DOHA, (PRLM). – Fourteen giant bronze statues by British artist Damien Hirst graphically map the moment of conception to birth patients who arrived at a US $ 8 billion hospital in the Gulf state of Qatar.
A large open installation, called The Miraculous Journey, shows a fetus that grows in the womb and peaks with a 14-meter baby naked only after birth.
The monumental work is the center of an impressive collection of modern art at Sidra Medicine Hospital, which officially opened this week in Doha, which will envy many galleries around the world.
"We believe it reflects very much on Sidra's mission, taking care of the health of women and babies," said Layla Ibrahim Bacha, an art specialist with the government-backed Qatar Foundation, which owns most of the artwork.
"I think it's perfect for location, because you can see lots of people taking photos, I think it's an icon."
Among the 65 works in special facilities for children's and women's health are part of the names and internationally renowned artists from across the Arab world, including Qatar.
An outpatient clinic on the fourth floor is decorated with a neon installation titled I Listen To The Ocean And All I Hear Is You by Tracey Emin, one of the contemporary pioneers of England.
Bacha said that art was chosen with a "very specific theme" in mind.
"They are not meant to be decorative, they are intended to create more debate, help patients stay calm," he said.
Syrian artist Jaber al-Azmeh, whose picture was hung at the hospital, told AFP that it made him "smile" imagining his photos on display in a place where new life began.
Sidra began accepting her first patients in January and last month managed to do the first twin twin separation operations in Qatar.

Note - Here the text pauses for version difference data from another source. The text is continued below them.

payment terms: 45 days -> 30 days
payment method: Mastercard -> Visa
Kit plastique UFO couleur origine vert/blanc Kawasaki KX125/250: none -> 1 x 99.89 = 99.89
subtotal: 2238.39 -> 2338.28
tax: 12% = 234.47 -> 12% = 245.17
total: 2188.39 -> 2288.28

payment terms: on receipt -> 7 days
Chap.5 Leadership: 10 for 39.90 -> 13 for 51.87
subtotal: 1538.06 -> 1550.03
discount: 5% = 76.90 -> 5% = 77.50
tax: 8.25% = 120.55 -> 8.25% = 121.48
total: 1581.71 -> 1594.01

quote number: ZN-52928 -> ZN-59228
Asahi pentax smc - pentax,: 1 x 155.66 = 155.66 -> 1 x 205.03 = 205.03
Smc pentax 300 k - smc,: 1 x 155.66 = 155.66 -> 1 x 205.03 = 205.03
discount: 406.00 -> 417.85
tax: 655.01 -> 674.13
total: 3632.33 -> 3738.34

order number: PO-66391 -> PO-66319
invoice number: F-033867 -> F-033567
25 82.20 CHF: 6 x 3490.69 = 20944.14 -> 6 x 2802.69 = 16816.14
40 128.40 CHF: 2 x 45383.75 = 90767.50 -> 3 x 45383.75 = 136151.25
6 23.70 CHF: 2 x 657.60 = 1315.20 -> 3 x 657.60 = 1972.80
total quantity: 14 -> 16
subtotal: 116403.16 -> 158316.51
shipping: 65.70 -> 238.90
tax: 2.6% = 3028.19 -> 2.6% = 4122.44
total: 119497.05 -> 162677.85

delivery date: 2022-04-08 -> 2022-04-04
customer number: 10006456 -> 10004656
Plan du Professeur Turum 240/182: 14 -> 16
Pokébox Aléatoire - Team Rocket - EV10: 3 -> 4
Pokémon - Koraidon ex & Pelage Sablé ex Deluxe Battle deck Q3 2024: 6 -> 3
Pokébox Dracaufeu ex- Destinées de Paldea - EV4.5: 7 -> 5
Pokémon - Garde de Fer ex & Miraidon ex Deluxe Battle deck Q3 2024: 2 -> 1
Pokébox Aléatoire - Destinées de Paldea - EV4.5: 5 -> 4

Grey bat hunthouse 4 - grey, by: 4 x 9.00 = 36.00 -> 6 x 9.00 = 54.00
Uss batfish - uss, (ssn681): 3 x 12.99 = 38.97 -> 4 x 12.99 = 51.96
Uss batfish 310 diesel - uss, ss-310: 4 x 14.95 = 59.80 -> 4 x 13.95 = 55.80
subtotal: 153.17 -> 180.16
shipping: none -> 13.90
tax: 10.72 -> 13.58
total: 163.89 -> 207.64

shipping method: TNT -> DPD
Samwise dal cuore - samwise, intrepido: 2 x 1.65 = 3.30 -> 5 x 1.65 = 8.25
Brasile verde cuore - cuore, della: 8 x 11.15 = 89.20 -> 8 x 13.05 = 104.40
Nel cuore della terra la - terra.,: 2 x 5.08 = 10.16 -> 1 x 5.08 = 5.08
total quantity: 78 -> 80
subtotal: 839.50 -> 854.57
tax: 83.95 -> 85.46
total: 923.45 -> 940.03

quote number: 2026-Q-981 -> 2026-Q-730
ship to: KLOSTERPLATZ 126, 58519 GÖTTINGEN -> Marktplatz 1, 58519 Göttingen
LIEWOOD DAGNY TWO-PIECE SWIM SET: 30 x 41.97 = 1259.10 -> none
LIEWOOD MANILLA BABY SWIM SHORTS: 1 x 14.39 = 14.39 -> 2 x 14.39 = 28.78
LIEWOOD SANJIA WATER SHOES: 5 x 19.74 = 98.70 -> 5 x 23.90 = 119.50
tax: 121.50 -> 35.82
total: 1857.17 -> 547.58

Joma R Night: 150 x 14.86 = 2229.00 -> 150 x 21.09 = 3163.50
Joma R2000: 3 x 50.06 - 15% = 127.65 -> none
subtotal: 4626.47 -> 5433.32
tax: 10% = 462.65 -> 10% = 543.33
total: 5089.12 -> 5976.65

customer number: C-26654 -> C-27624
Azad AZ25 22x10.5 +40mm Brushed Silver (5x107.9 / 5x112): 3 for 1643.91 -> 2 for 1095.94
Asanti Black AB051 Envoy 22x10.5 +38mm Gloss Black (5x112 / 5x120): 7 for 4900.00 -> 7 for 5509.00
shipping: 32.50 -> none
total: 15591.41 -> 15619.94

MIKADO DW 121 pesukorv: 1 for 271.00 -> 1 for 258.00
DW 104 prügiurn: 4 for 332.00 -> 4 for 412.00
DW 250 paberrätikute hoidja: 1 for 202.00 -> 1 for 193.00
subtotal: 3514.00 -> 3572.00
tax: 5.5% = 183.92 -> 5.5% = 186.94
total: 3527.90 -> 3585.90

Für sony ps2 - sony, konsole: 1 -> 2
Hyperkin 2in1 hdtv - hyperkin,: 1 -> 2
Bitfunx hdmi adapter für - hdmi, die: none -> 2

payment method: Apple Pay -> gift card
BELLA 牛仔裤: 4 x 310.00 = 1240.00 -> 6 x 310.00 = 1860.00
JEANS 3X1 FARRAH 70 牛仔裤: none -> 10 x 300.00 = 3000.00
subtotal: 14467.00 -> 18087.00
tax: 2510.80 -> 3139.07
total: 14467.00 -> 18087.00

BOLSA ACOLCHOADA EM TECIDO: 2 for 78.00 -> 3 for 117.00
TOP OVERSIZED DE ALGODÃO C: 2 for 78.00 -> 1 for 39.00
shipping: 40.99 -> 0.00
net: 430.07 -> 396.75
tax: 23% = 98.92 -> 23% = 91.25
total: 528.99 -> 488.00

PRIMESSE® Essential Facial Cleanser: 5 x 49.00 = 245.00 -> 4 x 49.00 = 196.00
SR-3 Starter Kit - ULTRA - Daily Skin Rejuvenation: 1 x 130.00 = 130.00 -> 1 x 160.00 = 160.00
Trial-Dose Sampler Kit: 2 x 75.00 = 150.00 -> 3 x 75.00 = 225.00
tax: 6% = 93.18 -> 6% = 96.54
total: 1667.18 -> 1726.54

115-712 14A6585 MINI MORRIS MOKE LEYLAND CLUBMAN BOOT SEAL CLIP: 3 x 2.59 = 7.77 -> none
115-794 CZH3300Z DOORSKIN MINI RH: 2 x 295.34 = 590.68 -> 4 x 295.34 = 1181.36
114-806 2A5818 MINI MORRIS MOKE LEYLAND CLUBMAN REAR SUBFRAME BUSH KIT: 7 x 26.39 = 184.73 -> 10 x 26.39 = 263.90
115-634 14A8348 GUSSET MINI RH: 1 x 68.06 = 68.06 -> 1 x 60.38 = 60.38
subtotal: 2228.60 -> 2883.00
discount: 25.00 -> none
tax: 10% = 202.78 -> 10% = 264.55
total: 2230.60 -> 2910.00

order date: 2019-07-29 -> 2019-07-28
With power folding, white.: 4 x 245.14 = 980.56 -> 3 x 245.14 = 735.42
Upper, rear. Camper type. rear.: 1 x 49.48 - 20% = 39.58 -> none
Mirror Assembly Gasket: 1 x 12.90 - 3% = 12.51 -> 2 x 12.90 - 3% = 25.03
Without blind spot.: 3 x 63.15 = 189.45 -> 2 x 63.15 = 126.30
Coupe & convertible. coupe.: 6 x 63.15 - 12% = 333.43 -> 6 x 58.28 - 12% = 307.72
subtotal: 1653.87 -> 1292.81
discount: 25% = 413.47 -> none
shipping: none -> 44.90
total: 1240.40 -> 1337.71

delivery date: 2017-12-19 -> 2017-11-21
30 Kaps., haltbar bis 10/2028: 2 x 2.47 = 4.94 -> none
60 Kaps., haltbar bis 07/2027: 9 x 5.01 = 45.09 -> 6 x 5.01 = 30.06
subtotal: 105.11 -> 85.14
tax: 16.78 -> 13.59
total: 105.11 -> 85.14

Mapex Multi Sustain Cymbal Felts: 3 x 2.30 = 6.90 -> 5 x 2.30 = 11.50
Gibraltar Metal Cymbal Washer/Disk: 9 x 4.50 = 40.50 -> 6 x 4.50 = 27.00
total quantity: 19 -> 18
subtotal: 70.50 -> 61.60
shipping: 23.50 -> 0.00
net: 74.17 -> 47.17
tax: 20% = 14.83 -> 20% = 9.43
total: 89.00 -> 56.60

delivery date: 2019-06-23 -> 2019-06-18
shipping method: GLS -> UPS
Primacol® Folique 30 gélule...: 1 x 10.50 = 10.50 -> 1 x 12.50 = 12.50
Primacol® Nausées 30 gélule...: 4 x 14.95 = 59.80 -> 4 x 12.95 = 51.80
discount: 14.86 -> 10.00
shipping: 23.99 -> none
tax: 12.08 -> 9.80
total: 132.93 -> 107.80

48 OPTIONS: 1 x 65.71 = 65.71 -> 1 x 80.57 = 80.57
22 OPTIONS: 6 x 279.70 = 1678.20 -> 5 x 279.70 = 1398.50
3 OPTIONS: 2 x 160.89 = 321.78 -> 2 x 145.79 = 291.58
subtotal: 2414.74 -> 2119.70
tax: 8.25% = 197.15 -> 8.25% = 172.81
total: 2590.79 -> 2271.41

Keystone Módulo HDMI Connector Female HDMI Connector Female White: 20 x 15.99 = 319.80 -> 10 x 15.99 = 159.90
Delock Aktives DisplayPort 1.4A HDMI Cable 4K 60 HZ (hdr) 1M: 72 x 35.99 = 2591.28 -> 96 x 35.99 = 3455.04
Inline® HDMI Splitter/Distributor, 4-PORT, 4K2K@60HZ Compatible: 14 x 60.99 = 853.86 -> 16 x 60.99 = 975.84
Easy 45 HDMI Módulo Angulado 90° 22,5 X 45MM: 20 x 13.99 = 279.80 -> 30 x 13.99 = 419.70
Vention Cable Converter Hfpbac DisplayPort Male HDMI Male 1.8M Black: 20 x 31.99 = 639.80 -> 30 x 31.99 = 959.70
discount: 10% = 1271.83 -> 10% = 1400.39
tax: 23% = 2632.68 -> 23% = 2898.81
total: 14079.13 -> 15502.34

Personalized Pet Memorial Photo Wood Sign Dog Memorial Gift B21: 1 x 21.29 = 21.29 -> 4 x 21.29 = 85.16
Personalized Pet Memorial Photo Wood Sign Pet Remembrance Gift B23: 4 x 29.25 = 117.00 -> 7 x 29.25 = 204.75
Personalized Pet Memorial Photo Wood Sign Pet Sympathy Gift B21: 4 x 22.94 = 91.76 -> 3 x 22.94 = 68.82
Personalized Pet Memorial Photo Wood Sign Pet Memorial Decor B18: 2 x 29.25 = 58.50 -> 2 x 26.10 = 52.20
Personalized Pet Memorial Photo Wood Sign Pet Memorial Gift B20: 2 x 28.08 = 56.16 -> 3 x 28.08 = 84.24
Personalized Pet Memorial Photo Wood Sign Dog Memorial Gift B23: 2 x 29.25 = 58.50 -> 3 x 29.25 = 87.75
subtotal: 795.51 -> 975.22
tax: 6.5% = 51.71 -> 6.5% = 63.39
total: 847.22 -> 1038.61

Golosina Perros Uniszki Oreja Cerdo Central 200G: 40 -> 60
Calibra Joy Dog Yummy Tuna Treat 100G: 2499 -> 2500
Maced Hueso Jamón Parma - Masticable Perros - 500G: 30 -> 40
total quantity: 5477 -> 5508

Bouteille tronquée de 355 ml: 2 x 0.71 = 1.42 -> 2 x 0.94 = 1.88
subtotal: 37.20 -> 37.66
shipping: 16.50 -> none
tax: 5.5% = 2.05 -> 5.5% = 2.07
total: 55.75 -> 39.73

Energy-rich Qatar has become a major buyer of contemporary art.
He sought to portray himself as one of the most progressive countries in the region against the backdrop of a fierce dispute with Gulf rivals led by Saudi Arabia.
But that does not mean there has not been any controversy over Damien Hirst's work that looms outside the hospital.
These statues were originally inaugurated in October 2013 but were closed from public view for the past few weeks.
The official reason is to protect them from ongoing development work in the hospital, but they are hidden after social media protests.
"We don't expect everyone to like them. We don't expect everyone to understand them," Bacha said.
"This is why they are there to really create this element of debate, this element of thought."